§ **WORK ITEM**:
The answer should consist of each line below that contains the word "relative".

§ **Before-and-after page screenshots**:
"""
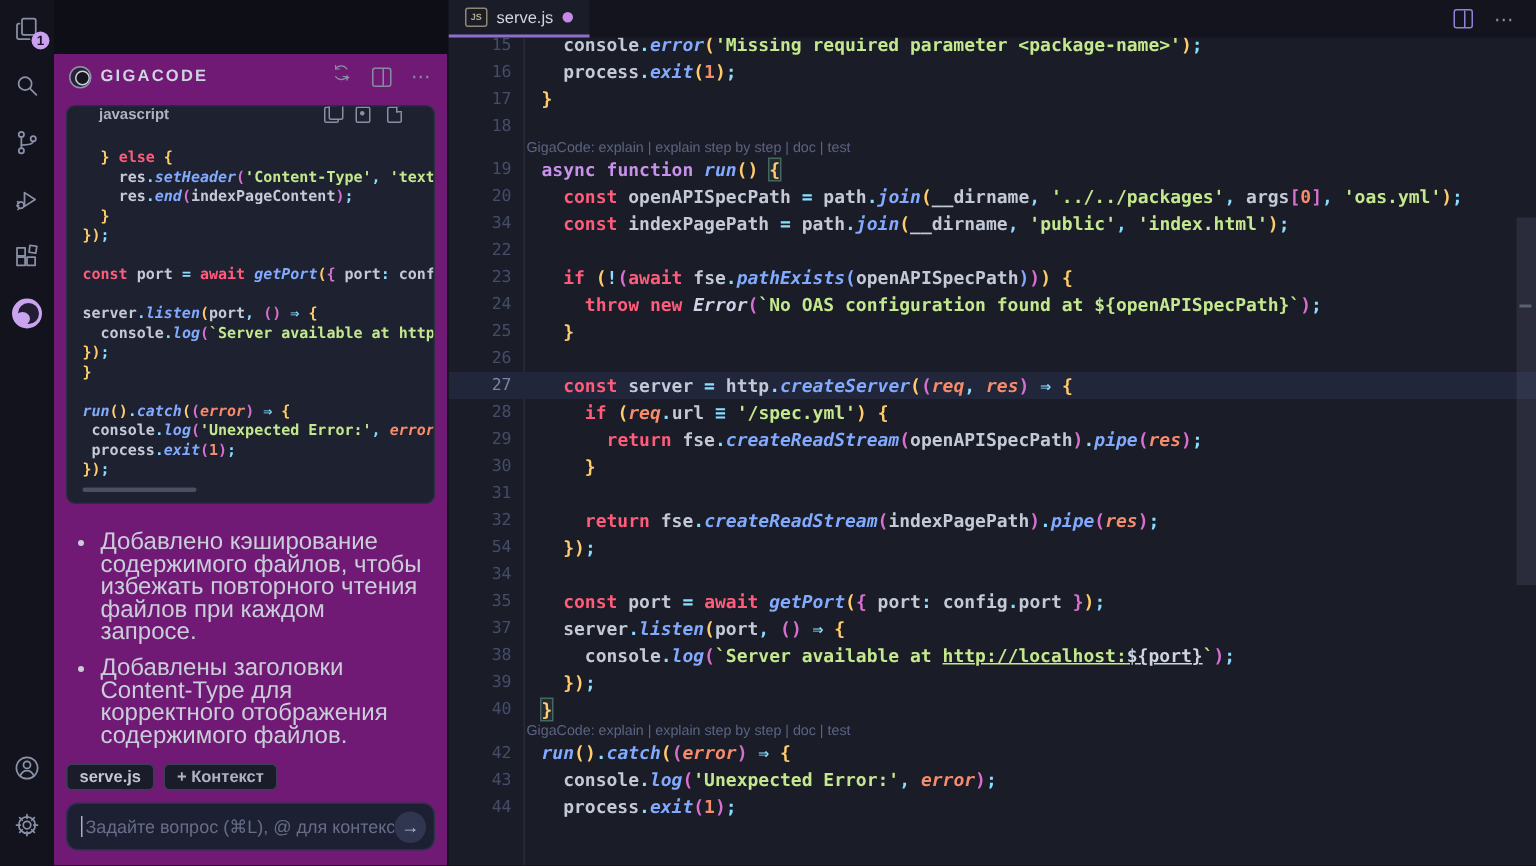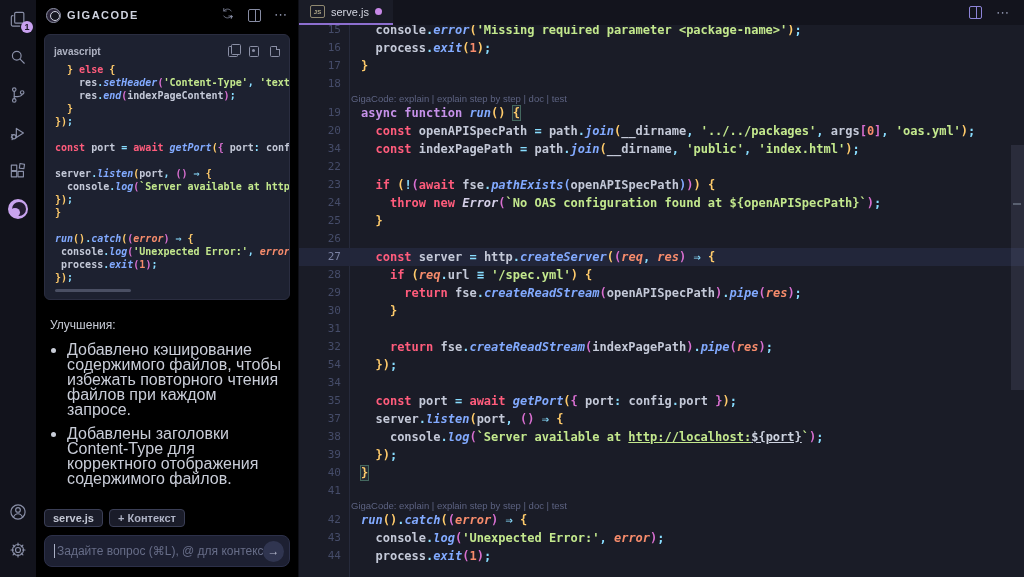--- a/index.html
+++ b/index.html
@@ -10,34 +10,34 @@
   .activity-bar{width:36px;background:#12131c;display:flex;flex-direction:column;align-items:center;padding-top:8px;box-sizing:border-box;flex:none;}
   .ab-icon{width:22px;height:22px;margin-bottom:16px;position:relative;color:#8a90a8;display:flex;align-items:center;justify-content:center;}
   .ab-icon svg{width:20px;height:20px;stroke:#8a90a8;fill:none;stroke-width:1.4;stroke-linecap:round;stroke-linejoin:round;}
   .ab-badge{position:absolute;right:-4px;bottom:-3px;width:12px;height:12px;border-radius:50%;background:#c9a1f0;color:#1b1526;font-size:9px;font-weight:bold;display:flex;align-items:center;justify-content:center;}
   .ab-spacer{flex:1;}
   .giga-dot{width:20px;height:20px;border-radius:50%;background:#c9a4ef;position:relative;overflow:hidden;}
   .giga-dot::after{content:"";position:absolute;left:4px;top:3px;width:14px;height:14px;border-radius:50%;background:#241c33;}
   .giga-dot::before{content:"";position:absolute;z-index:2;left:2px;top:9px;width:10px;height:9px;border-radius:50%;background:#c9a4ef;}
 
   
-  .side-panel{width:262px;background:#000000;display:flex;flex-direction:column;box-sizing:border-box;flex:none;}
+  .side-panel{width:262px;background:#701a75;display:flex;flex-direction:column;box-sizing:border-box;flex:none;margin-top:36px;}
   .panel-header{height:30px;display:flex;align-items:center;padding:0 10px;flex:none;}
   .logo-circle{width:13px;height:13px;border-radius:50%;background:#2a2438;position:relative;overflow:hidden;margin-right:6px;border:1px solid #8f93a8;}
   .logo-circle::after{content:"";position:absolute;left:3px;top:2px;width:10px;height:10px;border-radius:50%;background:#15161f;border:1.5px solid #cfd2de;box-sizing:border-box;}
   .logo-text{font-size:11px;font-weight:bold;letter-spacing:1.5px;color:#d0d4e0;}
   .panel-header-actions{margin-left:auto;display:flex;align-items:center;gap:13px;color:#878ca3;}
   .panel-header-actions svg{width:15px;height:15px;stroke:#878ca3;fill:none;stroke-width:1.3;stroke-linecap:round;}
   .split-icon{width:11px;height:11px;border:1.5px solid currentColor;border-radius:2px;position:relative;display:inline-block;}
   .split-icon::after{content:"";position:absolute;left:50%;top:0;bottom:0;width:1.5px;background:currentColor;}
   .ellipsis{font-size:13px;letter-spacing:1px;color:#878ca3;line-height:10px;}
 
   .panel-body{flex:1;padding:4px 8px 0 8px;overflow:hidden;}
   .code-card{background:#1d2130;border:1px solid #2a2d40;border-radius:6px;overflow:hidden;}
-  .card-header{height:22px;display:flex;align-items:flex-end;justify-content:space-between;padding:0 9px;}
+  .card-header{height:22px;display:flex;align-items:flex-start;justify-content:space-between;padding:0 21px;}
   .card-lang{font-size:10px;font-weight:bold;color:#aeb2c2;}
   .card-actions{display:flex;gap:11px;align-items:center;}
   .mini-icon{width:8px;height:9px;border:1px solid #8a8fa5;border-radius:1.5px;position:relative;display:inline-block;}
   .mini-icon.copy::after{content:"";position:absolute;left:2px;top:-3px;width:8px;height:9px;border:1px solid #8a8fa5;border-radius:1.5px;background:#1d2130;}
   .mini-icon.insert::after{content:"";position:absolute;left:2px;top:2px;width:3px;height:3px;background:#8a8fa5;border-radius:50%;}
   .mini-icon.file::after{content:"";position:absolute;right:-1px;top:-1px;width:3px;height:3px;background:#1d2130;border-left:1px solid #8a8fa5;border-bottom:1px solid #8a8fa5;}
   .card-code{padding:6px 0 2px 10px;overflow:hidden;}
   .card-code .code-row{height:13px;line-height:13px;}
   .card-code .code-text{font-size:10px;}
   .card-hscroll{height:3px;width:76px;background:#4a4f63;border-radius:2px;margin:3px 0 7px 10px;}
@@ -240,21 +240,20 @@
               <span class="code-text"><span class="tk-ws"> </span><span class="tk-v">process</span><span class="tk-p">.</span><span class="tk-f">exit</span><span class="tk-b2">(</span><span class="tk-num">1</span><span class="tk-b2">)</span><span class="tk-p">;</span></span>
             </div>
             <div class="code-row">
               <span class="code-text"><span class="tk-b1">}</span><span class="tk-b1">)</span><span class="tk-p">;</span></span>
             </div>
           </div>
         <div class="card-hscroll"></div>
       </div>
 
       <div class="panel-message">
-        <div class="msg-heading">Улучшения:</div>
         <ul class="msg-bullets">
             <li>Добавлено кэширование содержимого файлов, чтобы избежать повторного чтения файлов при каждом запросе.</li>
             <li>Добавлены заголовки Content-Type для корректного отображения содержимого файлов.</li>
           </ul>
       </div>
     </div>
 
     <div class="panel-footer">
       <div class="chips-row">
         <span class="chip">serve.js</span>
@@ -377,24 +376,20 @@
             <span class="code-text"><span class="tk-ws">    </span><span class="tk-v">console</span><span class="tk-p">.</span><span class="tk-f">log</span><span class="tk-b2">(</span><span class="tk-str">`Server available at </span><span class="tk-url">http://localhost:</span><span class="tk-urli">${port}</span><span class="tk-str">`</span><span class="tk-b2">)</span><span class="tk-p">;</span></span>
           </div>
           <div class="code-row">
             <span class="ln">39</span>
             <span class="code-text"><span class="tk-ws">  </span><span class="tk-b1">}</span><span class="tk-b1">)</span><span class="tk-p">;</span></span>
           </div>
           <div class="code-row">
             <span class="ln">40</span>
             <span class="code-text"><span class="tk-bm">}</span></span>
           </div>
-          <div class="code-row">
-            <span class="ln">41</span>
-            <span class="code-text"></span>
-          </div>
           <div class="codelens">GigaCode: explain | explain step by step | doc | test</div>
           <div class="code-row">
             <span class="ln">42</span>
             <span class="code-text"><span class="tk-f">run</span><span class="tk-b1">(</span><span class="tk-b1">)</span><span class="tk-p">.</span><span class="tk-f">catch</span><span class="tk-b1">(</span><span class="tk-b2">(</span><span class="tk-prm">error</span><span class="tk-b2">)</span><span class="tk-ws"> </span><span class="tk-op">⇒</span><span class="tk-ws"> </span><span class="tk-b1">{</span></span>
           </div>
           <div class="code-row">
             <span class="ln">43</span>
             <span class="code-text"><span class="tk-ws">  </span><span class="tk-v">console</span><span class="tk-p">.</span><span class="tk-f">log</span><span class="tk-b2">(</span><span class="tk-str">'Unexpected Error:'</span><span class="tk-p">,</span><span class="tk-ws"> </span><span class="tk-prm">error</span><span class="tk-b2">)</span><span class="tk-p">;</span></span>
           </div>
           <div class="code-row">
"""
§ **RESULT BELOW**:
   .ab-icon{width:22px;height:22px;margin-bottom:16px;position:relative;color:#8a90a8;display:flex;align-items:center;justify-content:center;}
   .giga-dot{width:20px;height:20px;border-radius:50%;background:#c9a4ef;position:relative;overflow:hidden;}
   .logo-circle{width:13px;height:13px;border-radius:50%;background:#2a2438;position:relative;overflow:hidden;margin-right:6px;border:1px solid #8f93a8;}
   .split-icon{width:11px;height:11px;border:1.5px solid currentColor;border-radius:2px;position:relative;display:inline-block;}
   .mini-icon{width:8px;height:9px;border:1px solid #8a8fa5;border-radius:1.5px;position:relative;display:inline-block;}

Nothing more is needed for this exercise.